Schweizer Gehälter liegen etwa drei- bis viermal so hoch wie in den meisten anderen europäischen Ländern. Einer Studie der UBS zufolge, sind Zürich und Genf dabei weltweit die Städte mit dem höchsten Einkommensniveau. Je nach Branche und Beruf, Position, Qualifikation und Region sind Löhne über 70.000 Euro jährlich hier eher die Regel.

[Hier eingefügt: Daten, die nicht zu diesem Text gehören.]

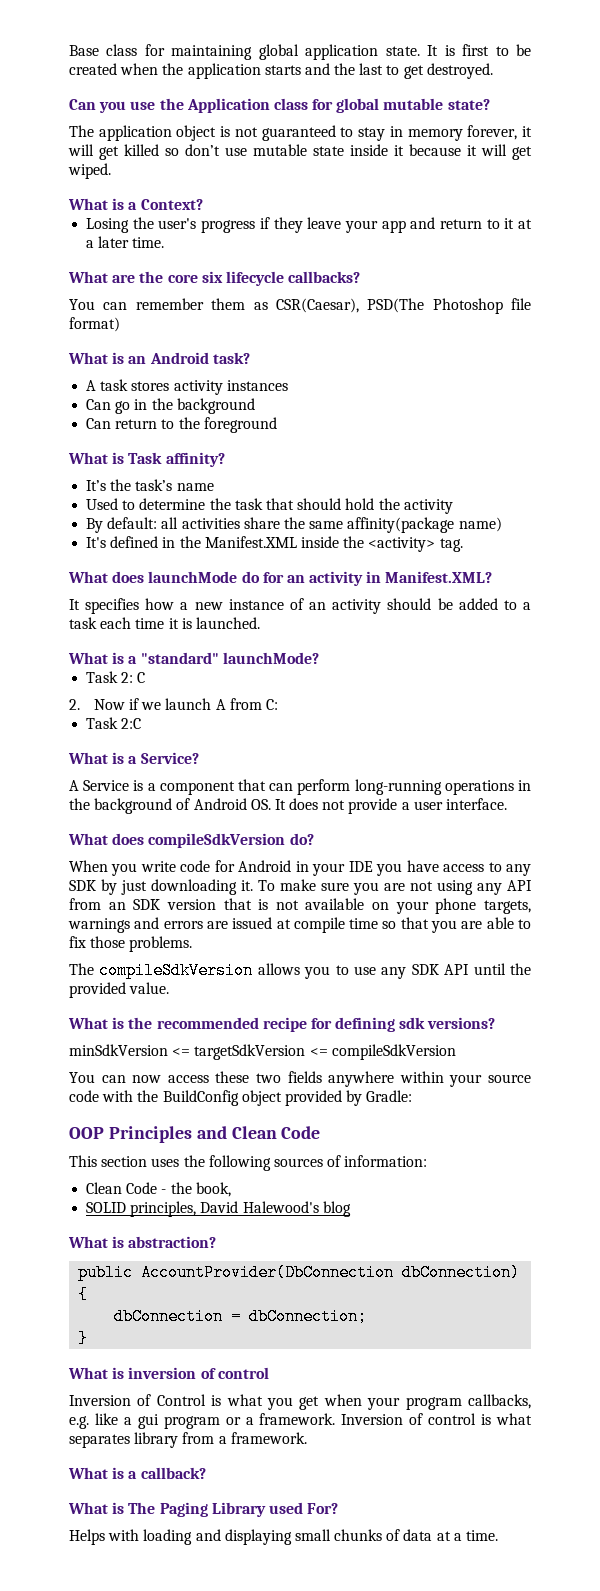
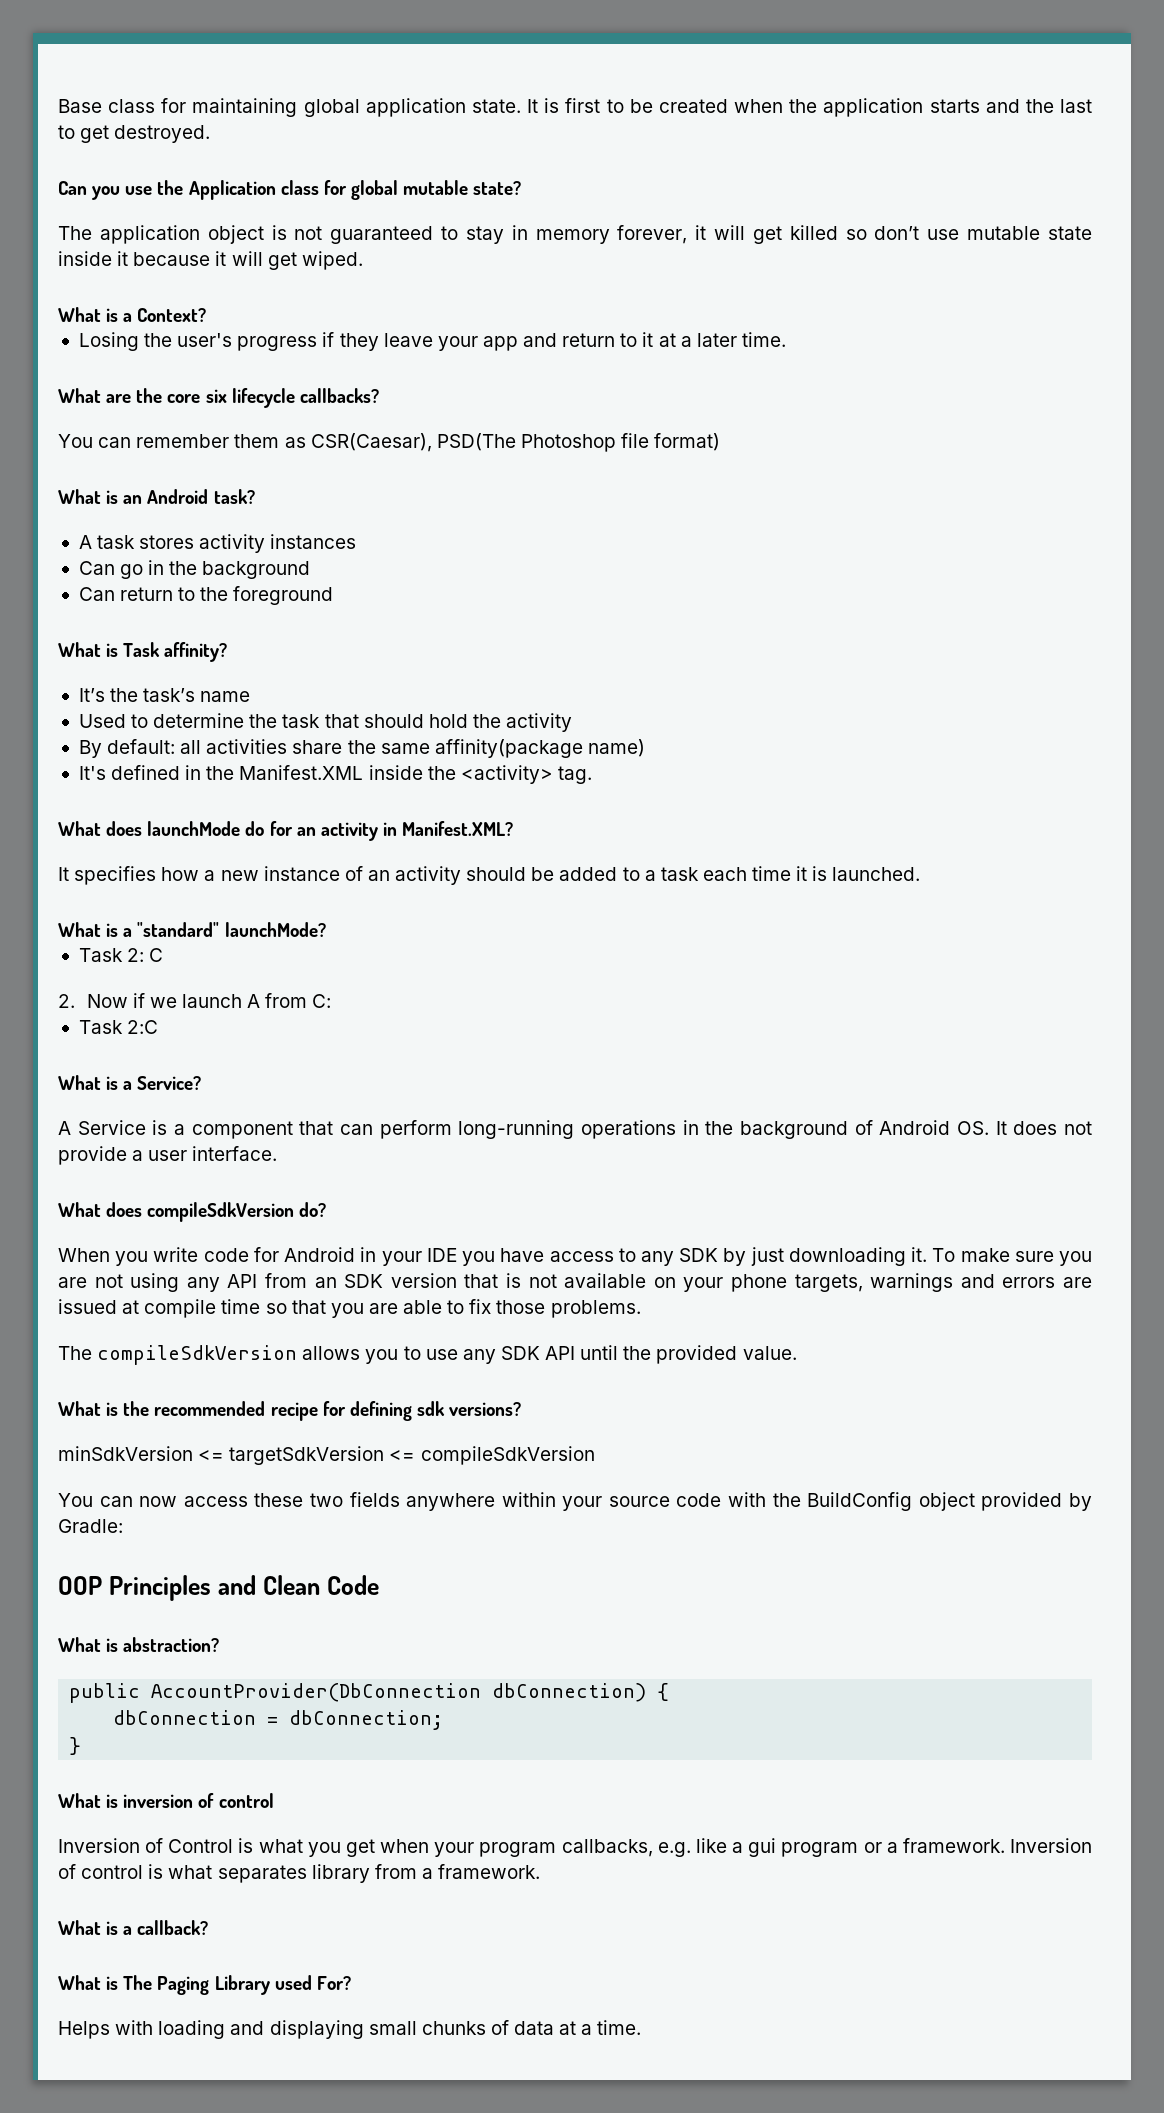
[69,1155,428,1171] [86,1182,231,1197] [86,1201,351,1217] // This section uses the following sources of information: // Clean Code - the book, // SOLID principles, David Halewood's blog -> (379, 1585) none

Kaum verwunderlich also, dass die Schweiz seit vielen Jahren ein beliebtes Auswanderungsziel für viele Arbeitnehmerinnen und Arbeitnehmer ist, um dort in einer Firma zu arbeiten. Allerdings sollten die gut 30% höheren Lebenshaltungskosten für Wohnen und Lebensmittel in der Schweiz in jedem Fall in Sachen Löhne berücksichtigt werden. Wer also beispielsweise bei seiner Firma in Deutschland aktuell 100.000 Euro brutto verdient, sollten Löhne als künftiger Mitarbeiter von rund 150.000 CHF durchaus anpeilen.

Delle überwunden: Zwar hat die Schweiz in den letzten drei Jahren durch den CHF-Schock für Mitarbeiter leicht an Attraktivität eingebüßt – mit zuletzt nur noch rund 75.000 beruflich motivierten Zuwanderungen im Job jährlich. Für 2018 sieht die Konjunkturforschungsstelle die Schweizer Wirtschaft allerdings wieder einen klaren Vorwärtsgang in Sachen Job mit Beschäftigungszuwachs.